**WHAT IS NEEDED**
Output a character-exact copy of the data, images removed.
━━━ MATERIAL SUPPLIED
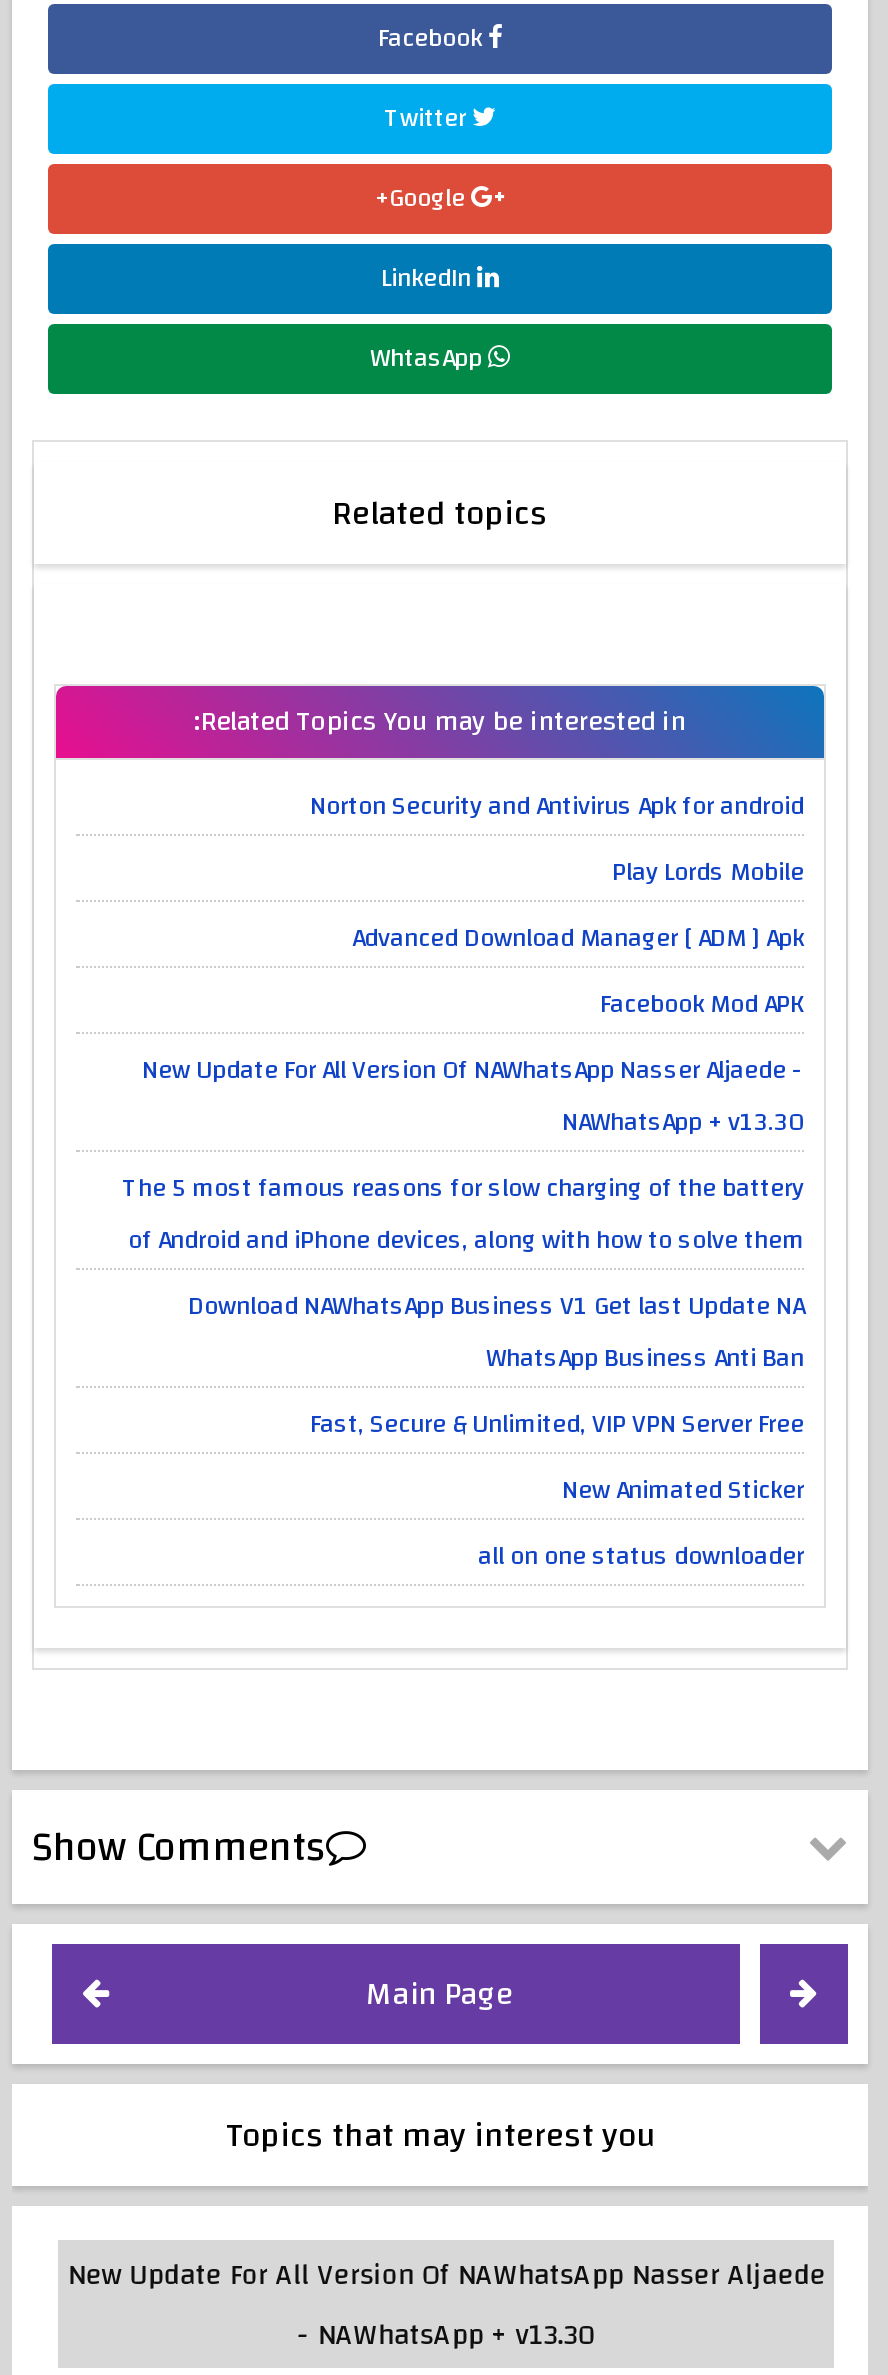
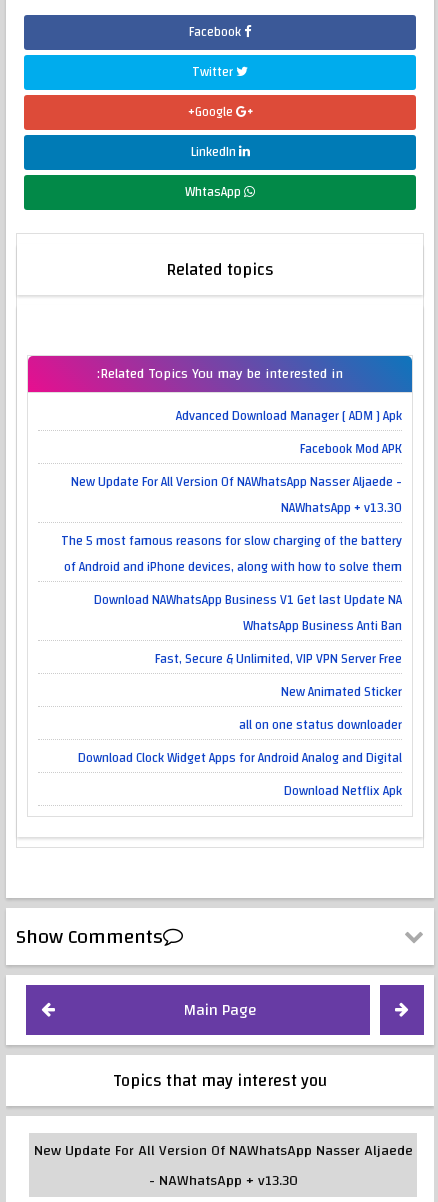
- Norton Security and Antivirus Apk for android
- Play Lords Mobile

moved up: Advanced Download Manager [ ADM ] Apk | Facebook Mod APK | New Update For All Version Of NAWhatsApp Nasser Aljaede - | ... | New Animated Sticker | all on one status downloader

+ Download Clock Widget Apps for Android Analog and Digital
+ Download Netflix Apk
━━━━━━
**RESPONSE AREA**
- Norton Security and Antivirus Apk for android
- Play Lords Mobile

moved up: Advanced Download Manager [ ADM ] Apk | Facebook Mod APK | New Update For All Version Of NAWhatsApp Nasser Aljaede - | ... | New Animated Sticker | all on one status downloader

+ Download Clock Widget Apps for Android Analog and Digital
+ Download Netflix Apk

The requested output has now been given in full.